🤖 AI Summary
Age and gender classification of children’s speech is challenging due to high inter- and intra-speaker variability in pitch, articulation, and vocal tract development; however, the representational mechanisms underlying self-supervised speech models (e.g., Wav2Vec2) for speaker attributes remain poorly understood. This work systematically analyzes layer-wise speaker characteristic encoding in Wav2Vec2 variants, revealing that early layers capture acoustic individuality cues—such as age- and gender-correlated phonetic and prosodic features—while deeper layers encode linguistic content. Leveraging this insight, we propose a hierarchical feature extraction strategy tailored to children’s speech. Evaluated on PFSTAR and CMU Kids datasets, Wav2Vec2-large-lv60 with PCA-based dimensionality reduction achieves 97.14% accuracy for age classification and 98.20% for gender classification on CMU Kids. This study provides the first empirical characterization of speaker-related feature distribution across SSL model layers, establishing an adaptable modeling paradigm for child-centered perceptual interfaces.
📝 Abstract
Children's speech presents challenges for age and gender classification due to high variability in pitch, articulation, and developmental traits. While self-supervised learning (SSL) models perform well on adult speech tasks, their ability to encode speaker traits in children remains underexplored. This paper presents a detailed layer-wise analysis of four Wav2Vec2 variants using the PFSTAR and CMU Kids datasets. Results show that early layers (1-7) capture speaker-specific cues more effectively than deeper layers, which increasingly focus on linguistic information.

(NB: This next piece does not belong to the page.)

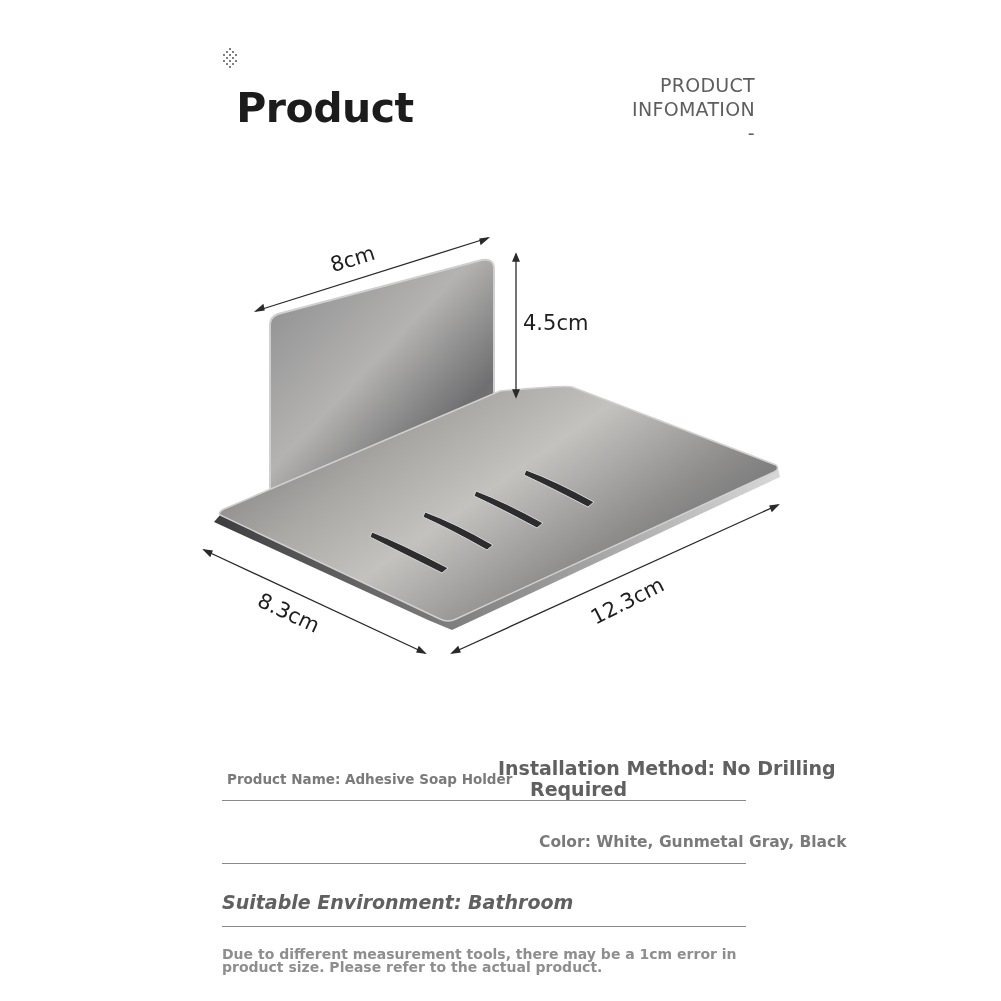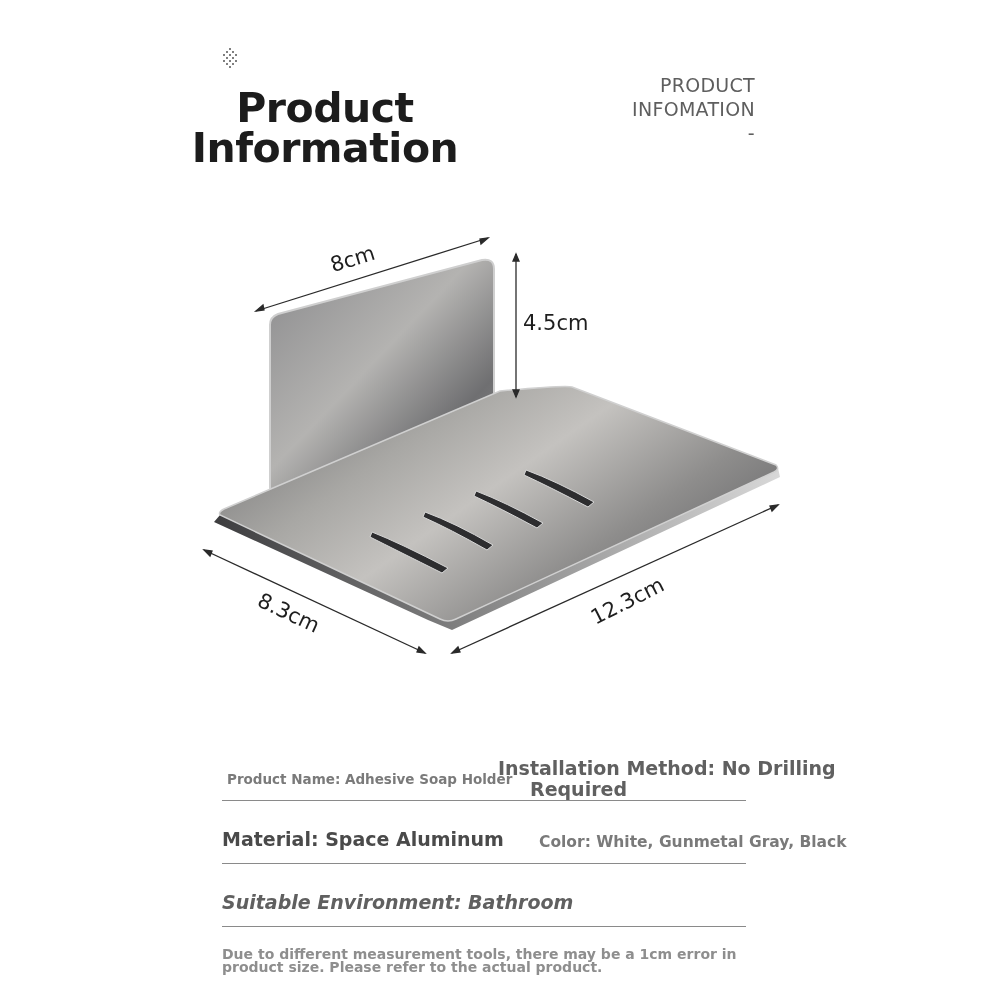"Information" span { html: <span>Information</span> -> none }
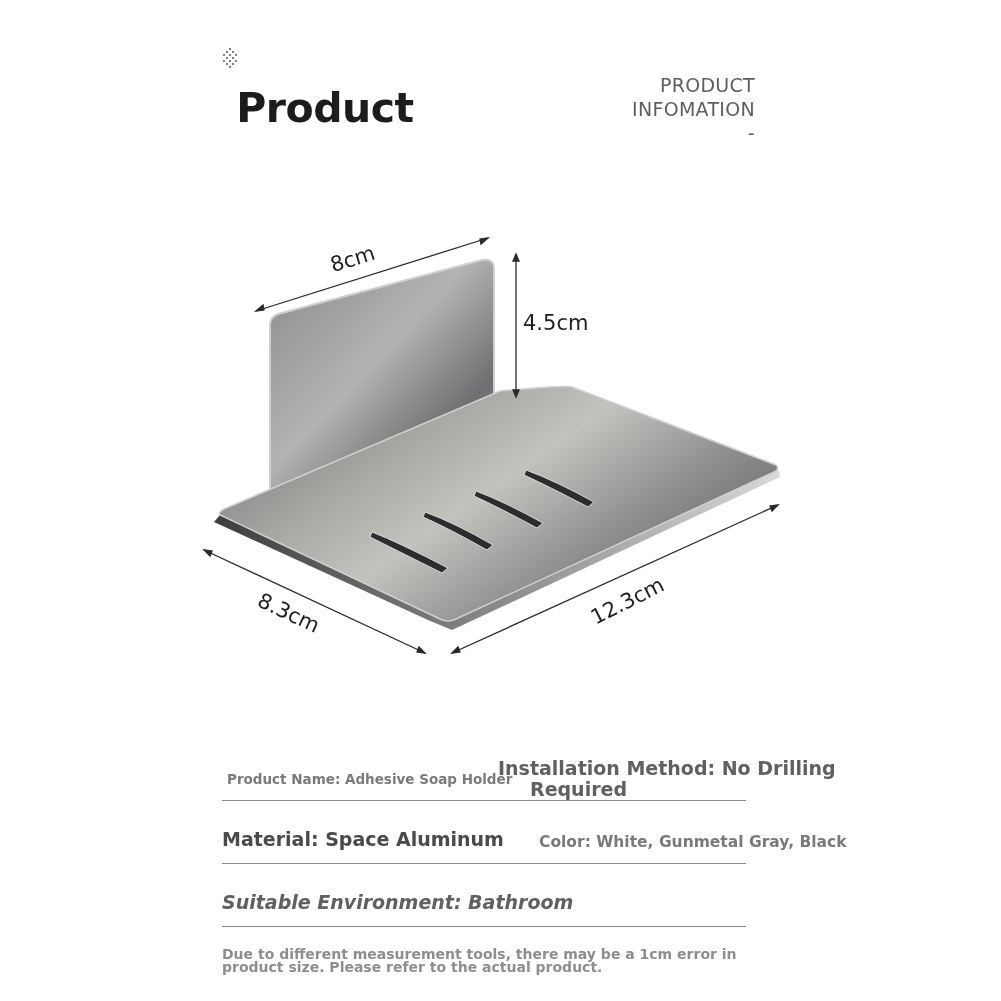"Material: Space Aluminum" span.lbl-big { html: <span>Material: Space Aluminum</span> -> none }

Applying PCA further improves classification, reducing redundancy and highlighting the most informative components. The Wav2Vec2-large-lv60 model achieves 97.14% (age) and 98.20% (gender) on CMU Kids; base-100h and large-lv60 models reach 86.05% and 95.00% on PFSTAR. These results reveal how speaker traits are structured across SSL model depth and support more targeted, adaptive strategies for child-aware speech interfaces.